She stopped at the entrance, turning to cast one last glance over her shoulder. Her expression was unreadable, but there was somethingin it, something almost fragile before she masked it with that steady composure. “I won’t be long.”
And then, just like that, she was gone. The room felt colder without her. A quiet ache settled in my chest, and I stared at the empty doorway, wishing she hadn’t left.
* * *
As promised, she returned shortly, carrying a bundle of clothes. She handed them to me wordlessly, her fingers brushing mine for a moment. It was brief, but the contact sent an unexpected jolt through me, like a spark lighting up every nerve in my body. I swallowed hard, fighting the strange heat flooding my chest, and twisted away to focus on something, anything, other than that spark.

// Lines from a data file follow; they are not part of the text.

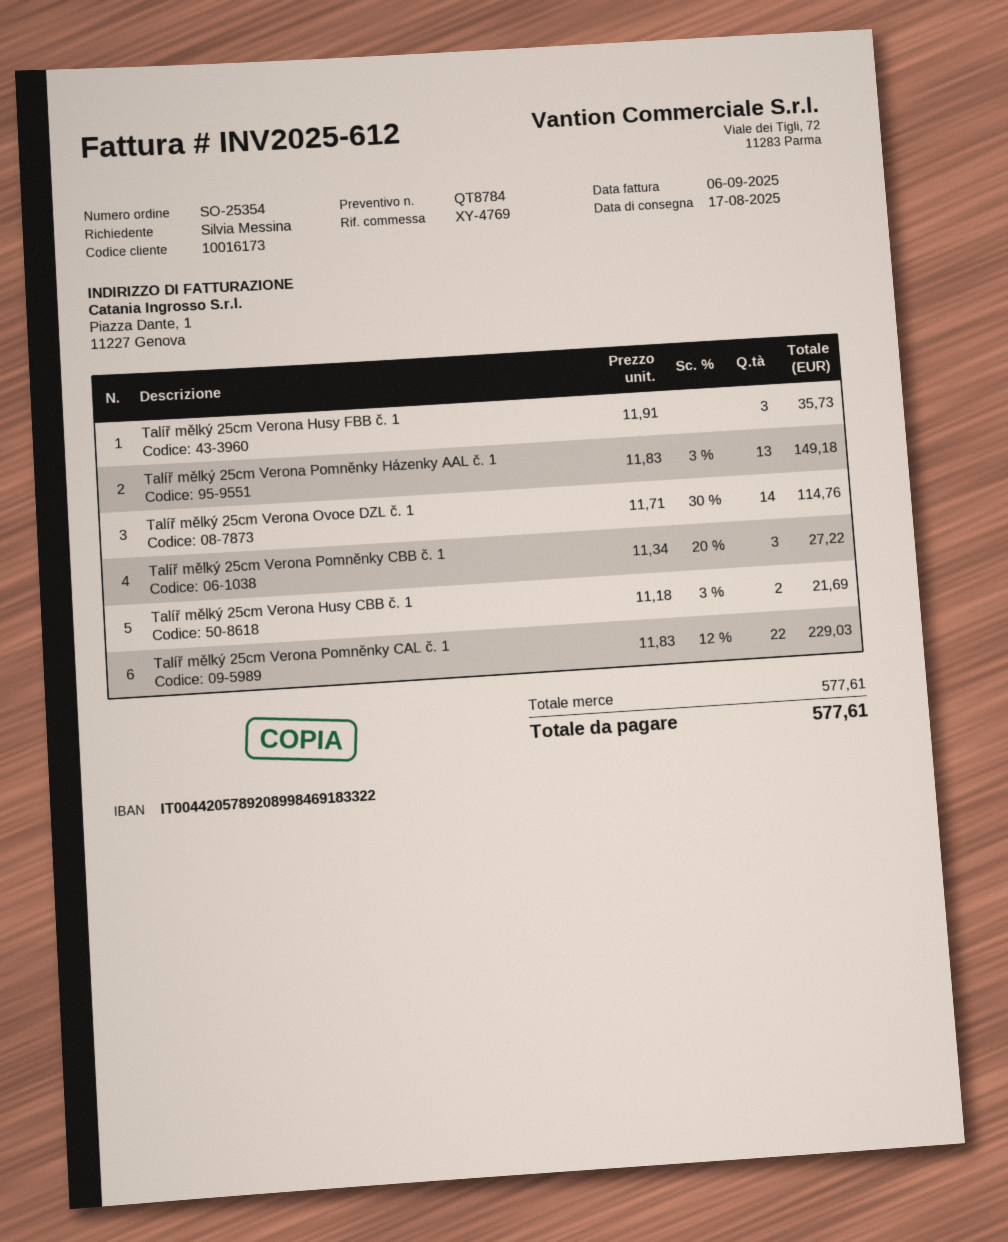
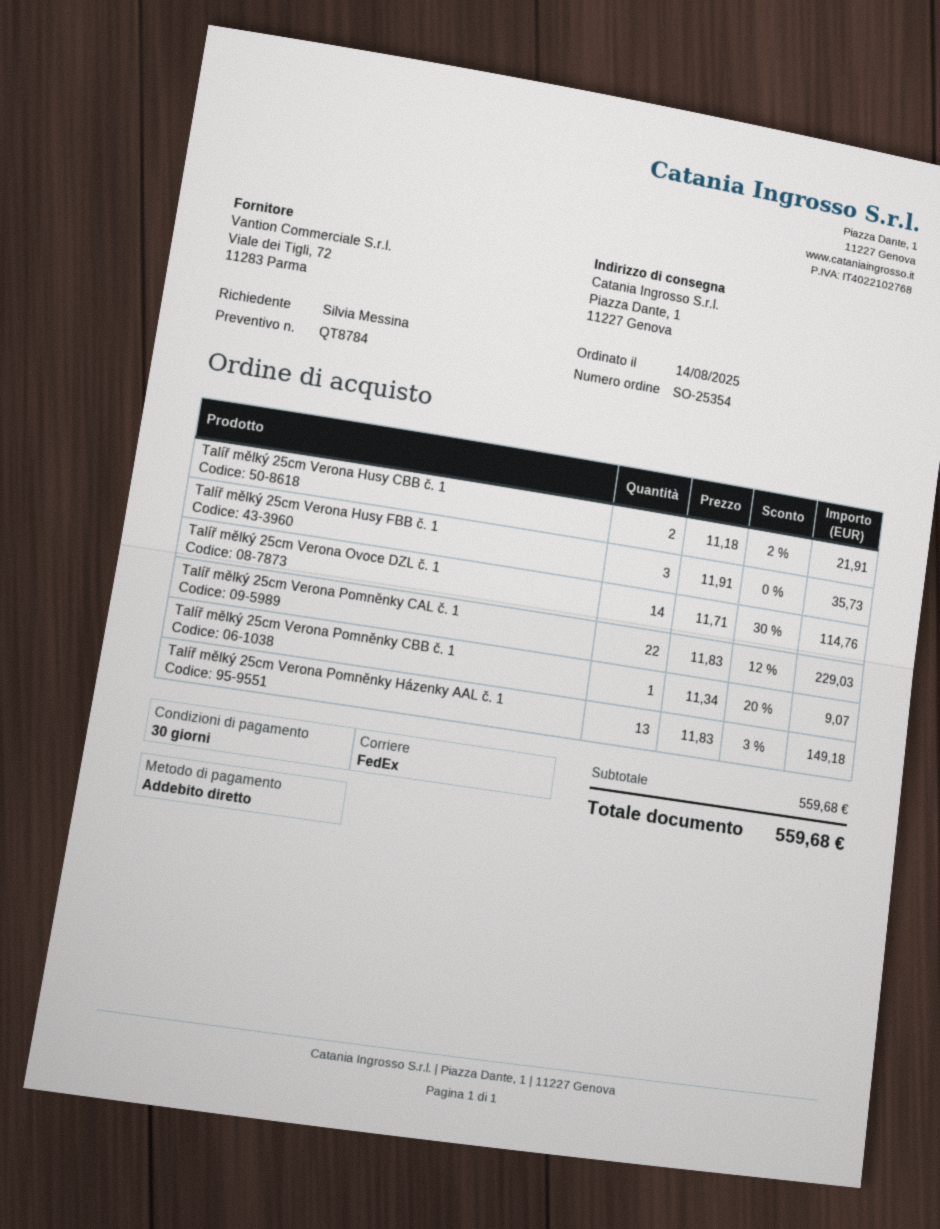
Talíř mělký 25cm Verona Pomněnky CBB č. 1: 3 x 11.34 - 20% = 27.22 -> 1 x 11.34 - 20% = 9.07
Talíř mělký 25cm Verona Husy CBB č. 1: 2 x 11.18 - 3% = 21.69 -> 2 x 11.18 - 2% = 21.91
subtotal: 577.61 -> 559.68
total: 577.61 -> 559.68

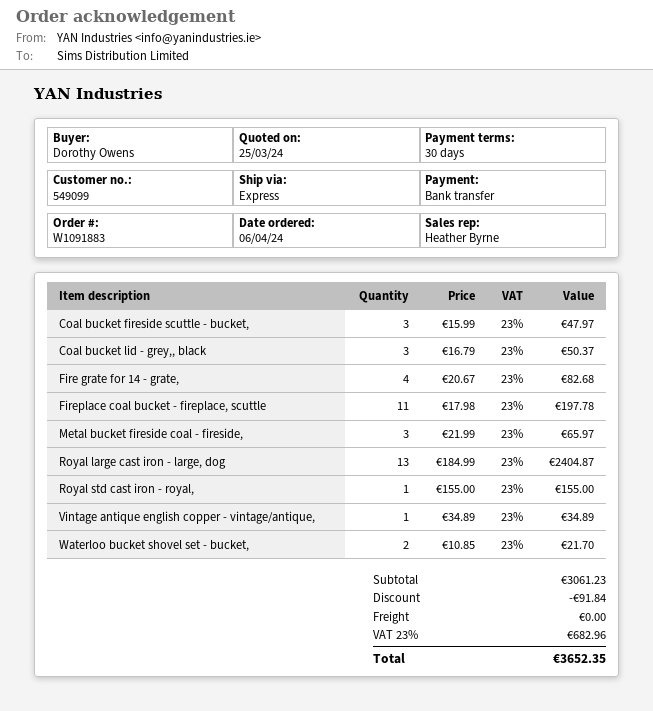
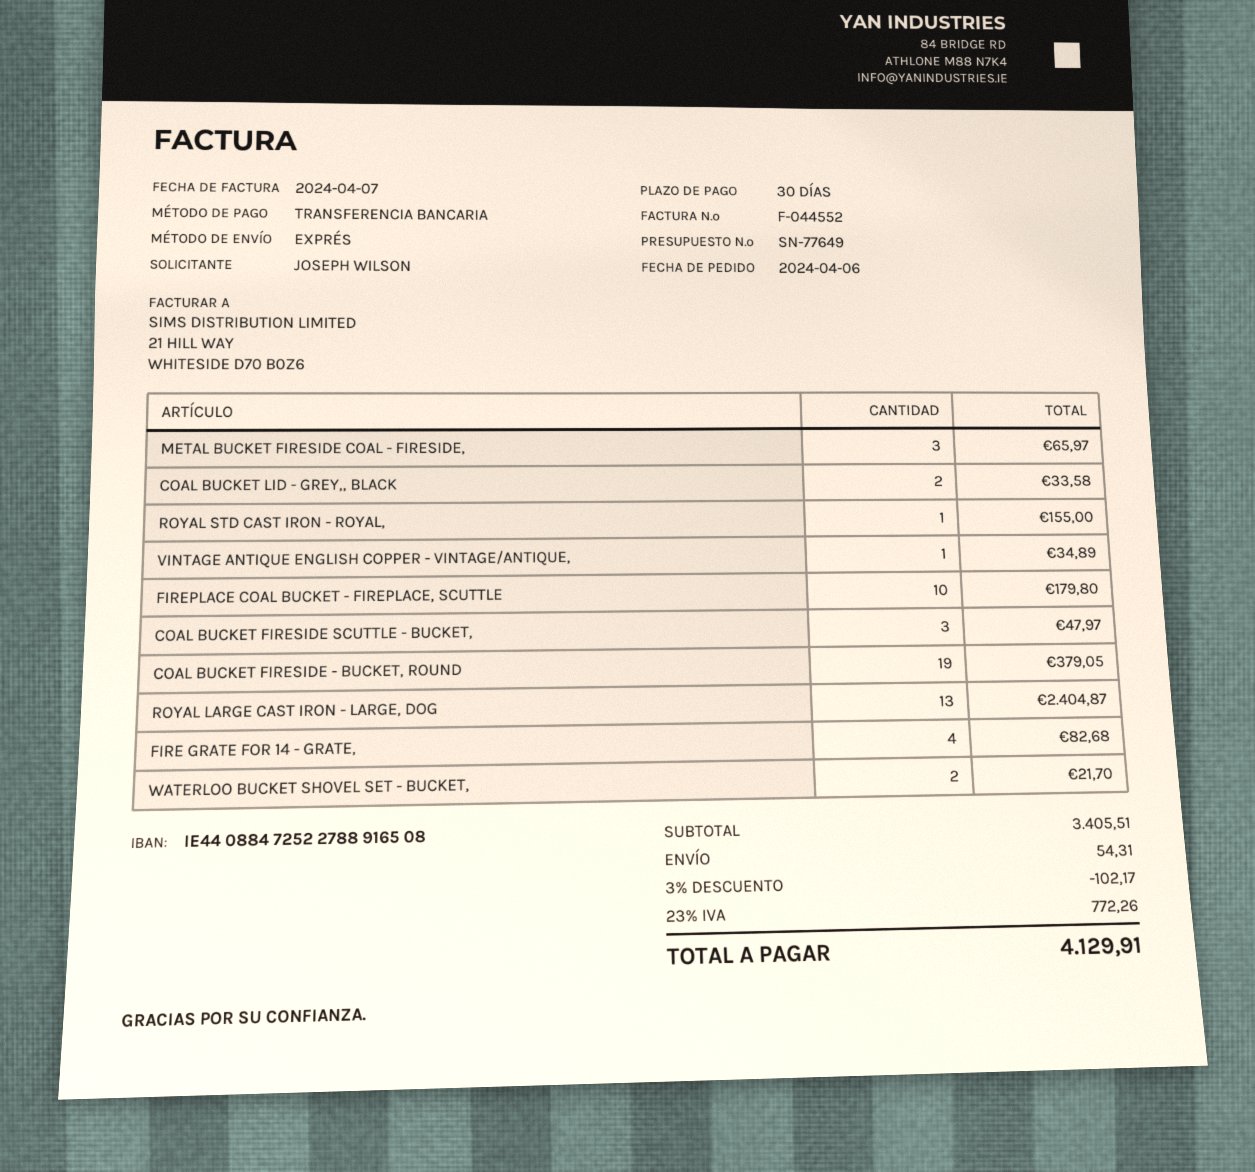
ordered by: Dorothy Owens -> JOSEPH WILSON
Coal bucket lid - grey,, black: 3 for 50.37 -> 2 for 33.58
Fireplace coal bucket - fireplace, scuttle: 11 for 197.78 -> 10 for 179.80
COAL BUCKET FIRESIDE - BUCKET, ROUND: none -> 19 for 379.05
subtotal: 3061.23 -> 3405.51
discount: 91.84 -> 102.17
shipping: 0.00 -> 54.31
tax: 23% = 682.96 -> 23% = 772.26
total: 3652.35 -> 4129.91

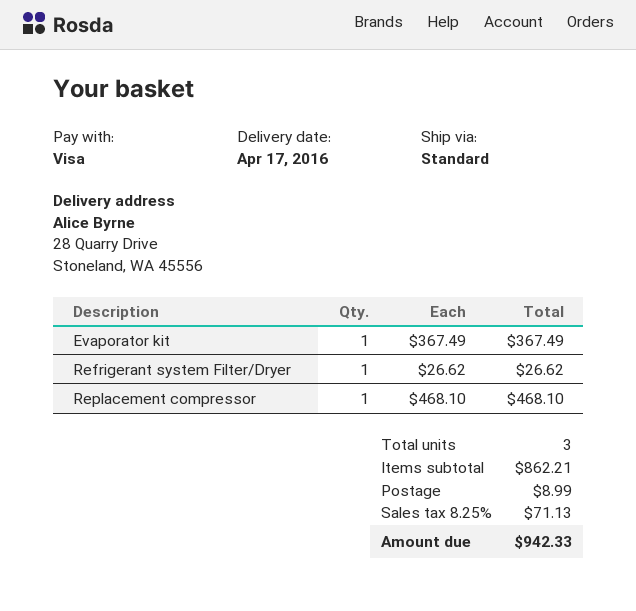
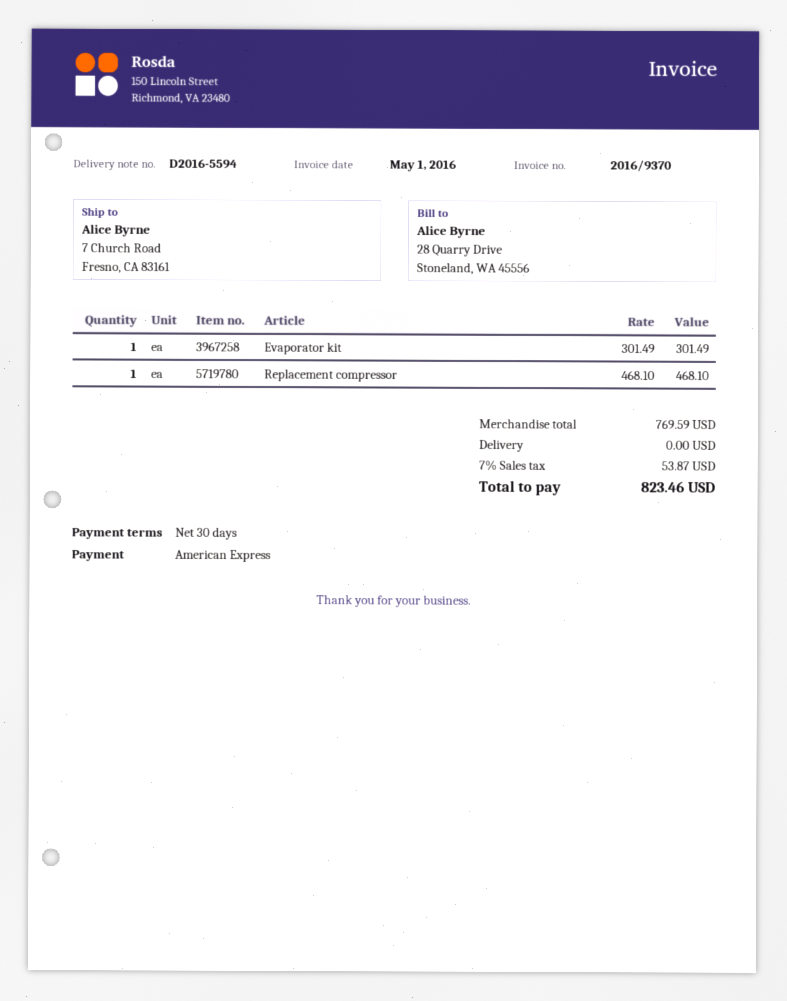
payment method: Visa -> American Express
ship to: 28 Quarry Drive, Stoneland, WA 45556 -> 7 Church Road, Fresno, CA 83161
Evaporator kit: 1 x 367.49 = 367.49 -> 1 x 301.49 = 301.49
Refrigerant system Filter/Dryer: 1 x 26.62 = 26.62 -> none
subtotal: 862.21 -> 769.59
shipping: 8.99 -> 0.00
tax: 8.25% = 71.13 -> 7% = 53.87
total: 942.33 -> 823.46

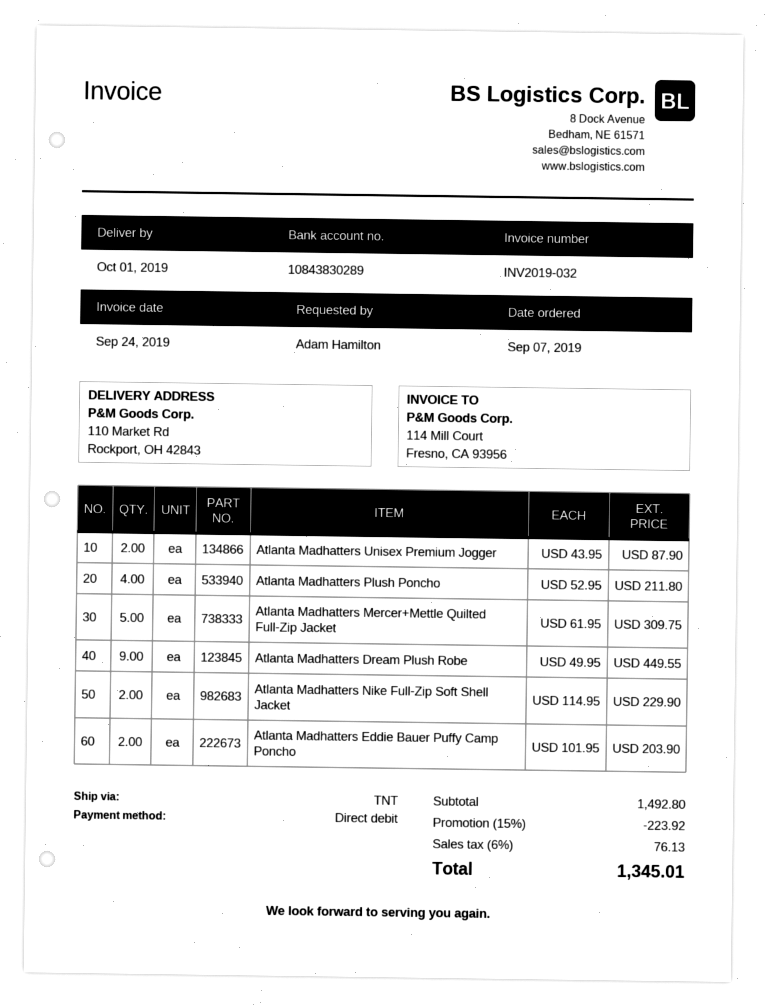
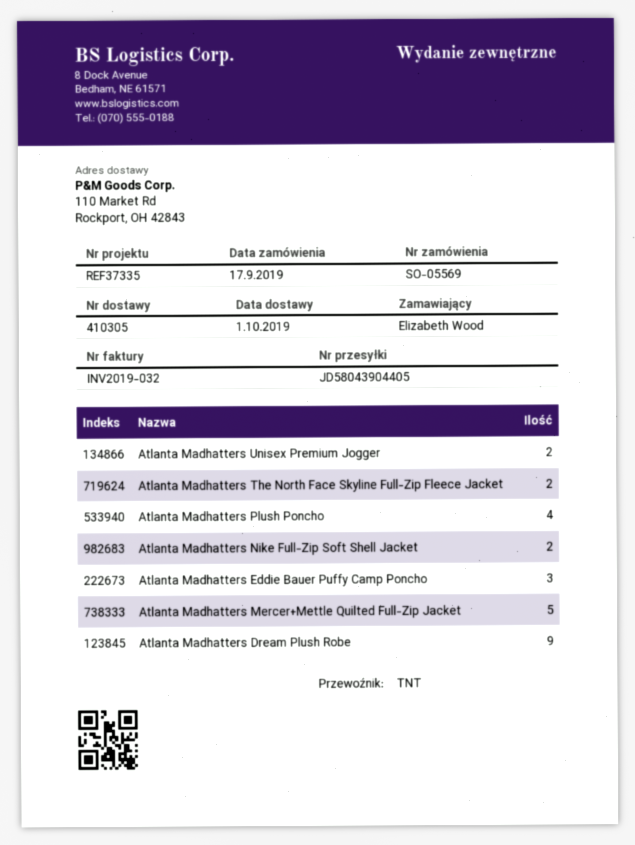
order date: 2019-09-07 -> 2019-09-17
ordered by: Adam Hamilton -> Elizabeth Wood
Atlanta Madhatters Eddie Bauer Puffy Camp Poncho: 2 -> 3
Atlanta Madhatters The North Face Skyline Full-Zip Fleece Jacket: none -> 2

Concentrating, I forced myself to think about shifting back. But as I stood there, clothes in hand, a stray thought tugged at me. Where had she gotten these clothes?
The fit was decent, the fabric soft and well-worn, like they’d belonged to someone else. And just like that, the question of who crossed my mind, sharp and intrusive. Before I could stop it, an irrational flare of jealousy twisted inside me, hot and sudden. Some other man? She had access to someone else’s things?
I ground my teeth, trying to shove the feeling away, but it annoyed me, unrelenting. I forced myself to focus on pulling the shirt over my head, pretending it didn’t matter. Why did I care? Why was I letting this get to me? But no matter how hard I tried to ignore it, the thought simmered beneath the surface, refusing to be silenced.
I finished dressing quickly, the shirt a little too loose, the pants a little too tight, but it didn’t matter. What mattered was that I wanted to be the only one to have this kind of access to her. I wanted to be the one she turned to, the one she trusted with this kind of intimacy.
That thought, that demand, pressed into my chest like a weight. This strange connection between us? I wanted it to be mine. Untouched. Unshared.
The jealousy twisted again, more insistent now, but I swallowed it down, unwilling to face it.
I turned to thank her, to say something, anything. But just like that, she was gone.
The silence that followed was suffocating. The absence of her presence pressed in on me, filling the room with an emptiness that felt almost physical. I stood there, staring at the spot where she’d just been, the clothes she’d brought me still warm in my hands. Her touch, just the briefest brush of her skin against mine, still lingered on my fingertips, sending an echo through me I couldn’t shake.
The irrational jealousy churned inside me, making me grit my teeth. I knew it was stupid, knew I shouldn’t care, but I did. It made little sense. None of this did.
The near-death experience. The transformation. The revelations.
I wasn’t supposed to feel anything beyond the shock of it all, but somehow, she had slipped through, weaving her way into the cracks I hadn’t even realized were there.
And now, with her gone, everything felt dull. The room felt empty, like someone had sucked the color out of it.
I ran a hand through my hair, frustration bubbling in my chest. I needed answers, needed a plan to get out of here, to regain some control. But her eyes, the inexplicable draw I felt, and our strange attachment, which intensified with every encounter, tangled every thought of mine.
A groan slipped from my lips as I shook my head.
This would not be easy.
8
Treacherous bastard
Iryen
Mate.
The word flashed in my mind like lightning, relentless and overwhelming. It was such a simple word, but it carried an importance far beyond my control. Fate, destiny, things I had always believed and my parents held sacred.
I couldn’t believe that he was my mate, a hybrid, no less. Of all the complications I could have shoved in my way, this was the one I didn’t need. Everything would have been easier if he wasn’t. My initial plan had been to free him immediately, without tampering with his memories, to let him return to his life none the wiser.
He couldn’t be my mate. I can’t do this. He is a stranger, an outsider.He is from Nyssaion, for goddess’ sake.
But now… now everything is different.
I used one-week as an excuse, a desperate move to buy myself time. Time to understand what I wanted and what needed to do. This bond between us wasn’t something I could simply ignore or walk away from. It was there, woven into the very fabric of our beings, pulling us together even if I disliked.
But my duty with Aetheria comes before anything, even the sacred mate bond.
“You have one week, Iryen,”I whispered to myself, the words sounding more like a plea than a command.